A proof of finite crystallization via stratification

TL;DR

This paper introduces a new stratification technique to prove finite crystallization in two-dimensional square lattices, linking energy minimization to isoperimetric inequalities and establishing a fluctuation estimate for minimizers.

Contribution

The paper presents a novel stratification method that simplifies the proof of crystallization and extends understanding of energy minimizers in particle systems.

Findings

Proves finite crystallization in the square lattice for specific particle systems.

Establishes an $n^{3/4}$-law fluctuation estimate for energy minimizers.
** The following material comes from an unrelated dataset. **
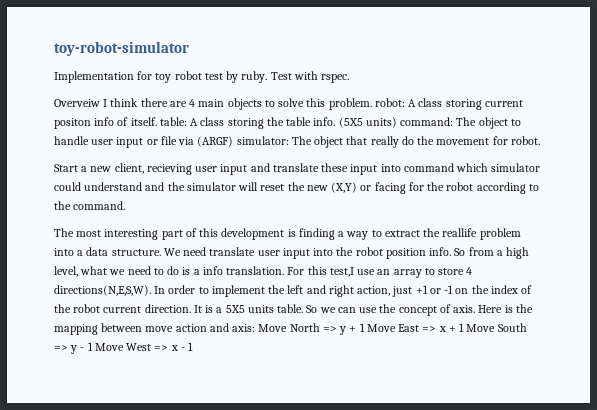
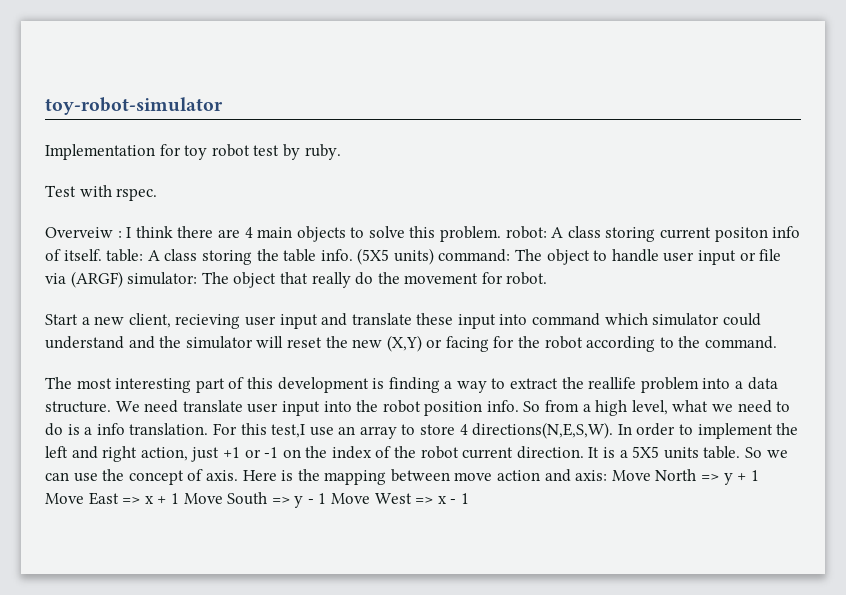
(268, 77) none -> (341, 152) //
(100, 103) none -> [117,231,122,238] :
Reduces crystallization proof to a slicing argument using isoperimetric inequalities.

Abstract

We devise a new technique to prove two-dimensional crystallization results in the square lattice for finite particle systems. We apply this strategy to energy minimizers of configurational energies featuring two-body short-ranged particle interactions and three-body angular potentials favoring bond-angles of the square lattice. To each configuration, we associate its bond graph which is then suitably modified by identifying chains of successive atoms. This method, called stratification, reduces the crystallization problem to a simple minimization that corresponds to a proof via slicing of the isoperimetric inequality in $\ell^1$. As a byproduct, we also prove a fluctuation estimate for minimizers of the configurational energy, known as the $n^{3/4}$-law.